This document, DEC Standard 154 (Revision A, May 19, 1977), defines the data recording conventions for RX01 floppy disks. Its primary purpose is to establish a standard for volume identification and data interchange across various Digital Equipment Corporation (DEC) systems, as well as with other vendor systems, notably IBM.
The standard specifies three levels of conformance:
- Level 0 (Basic Physical I/O and Volume ID): Requires fundamental physical I/O compatibility, enabling disks to be exchanged physically between systems without data interpretation. It mandates a standard 4-byte Volume ID (e.g., "VOL1") which is preferably ASCII but can also be EBCDIC.
- Level 1 (Universal Interchange): Builds on Level 0 by defining a universal interchange format. For interchange, ASCII is the preferred character code for volume identification, headers, and data, though EBCDIC is also permitted. This level supports fixed-length records (1-128 bytes) and defines structures for data set labels (directory entries) and error mapping.
- Level 2 (DEC Native Formats): Applicable to DEC-to-DEC interchange, this level specifies the use of approved DEC native file formats. All data, headers, and Volume IDs at this level must be in ASCII (EBCDIC is not permitted), and it defines specific virtual block sizes and interlace patterns for optimized performance on DEC systems.
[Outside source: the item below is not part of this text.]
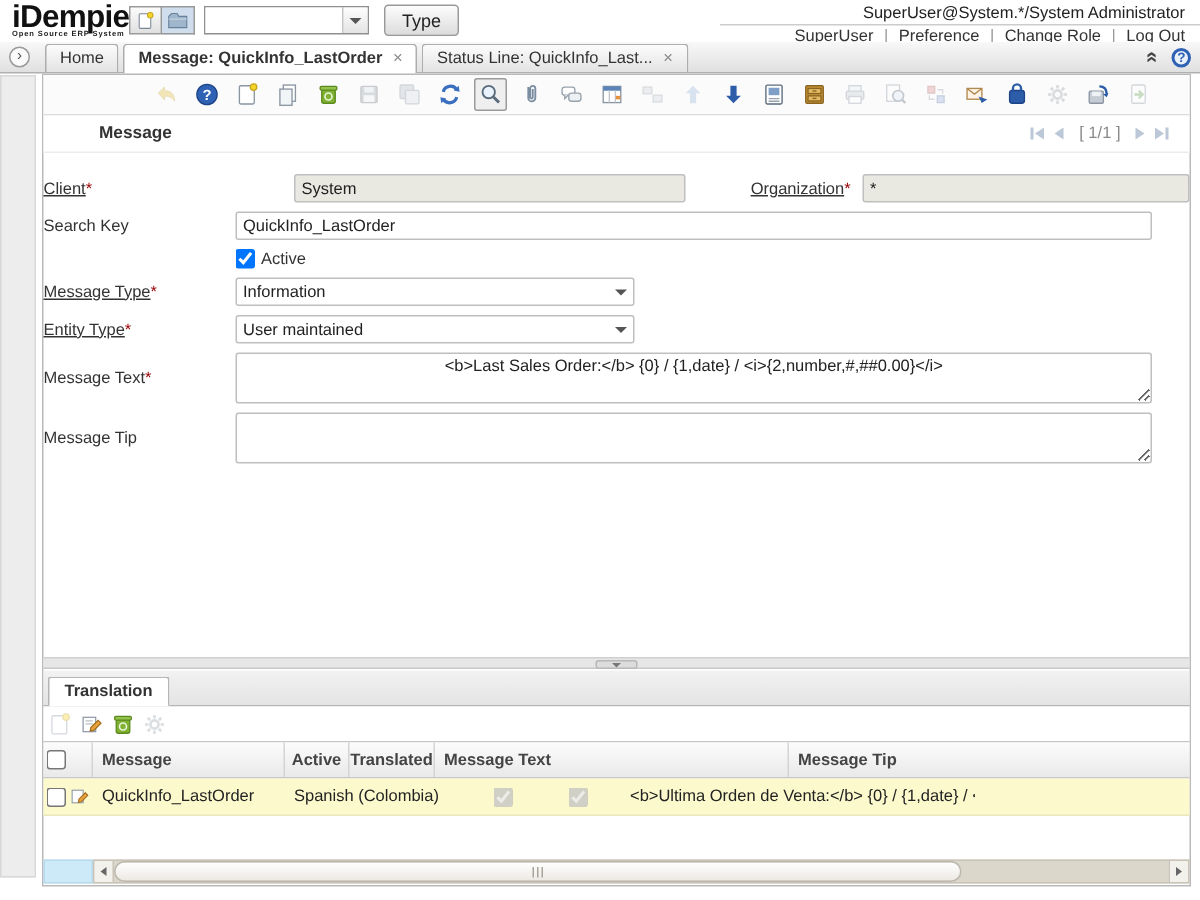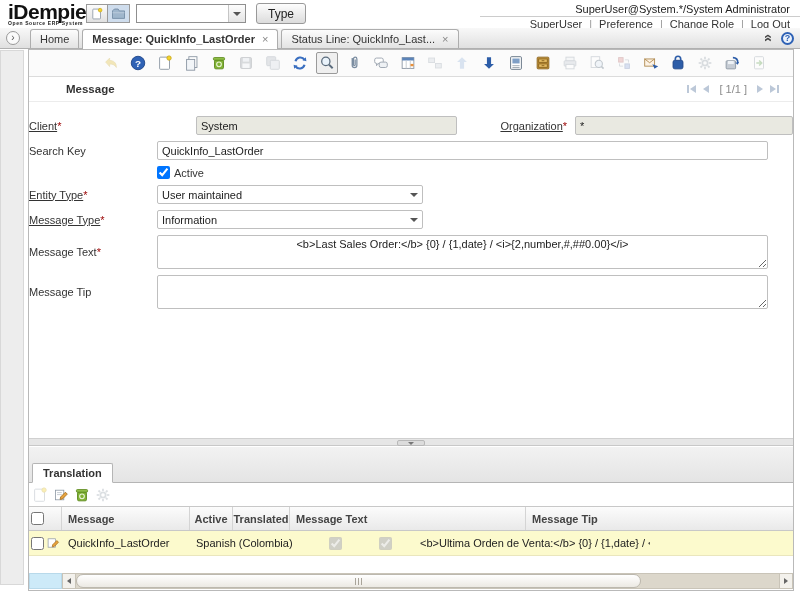"Entity Type*" div.frow { order: before "Message Type*" -> after "Message Type*" }
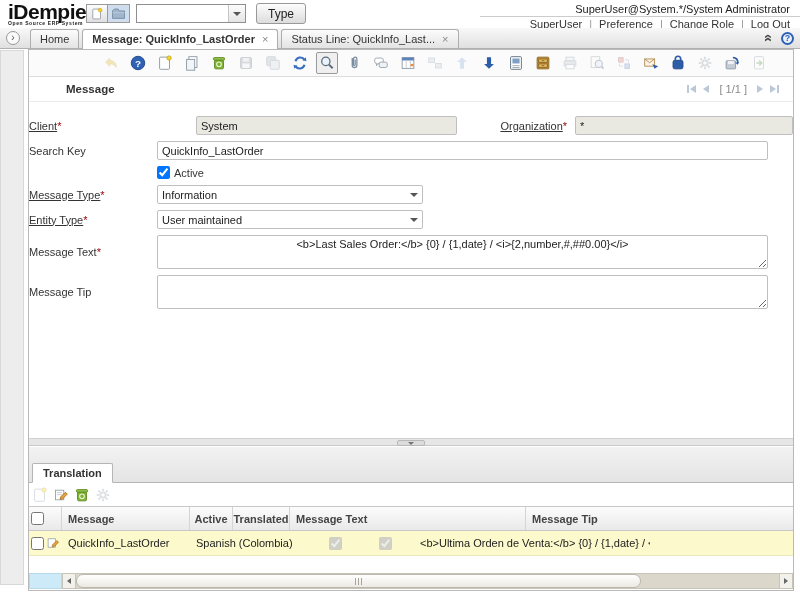"Translation" .dtabs { height: 36px -> 24px }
The document details the physical and logical layouts of the disk, including the structure of the "Index Track" (Track 00) which contains volume labels and data set labels. It covers aspects like disk initialization, data recording, access methods, and error mapping. Appendices provide comprehensive information on universal interchange layouts, data set label formats, DEC-specific interlace patterns, overall disk layouts, approved DEC native formats, and EBCDIC/ASCII conversion tables.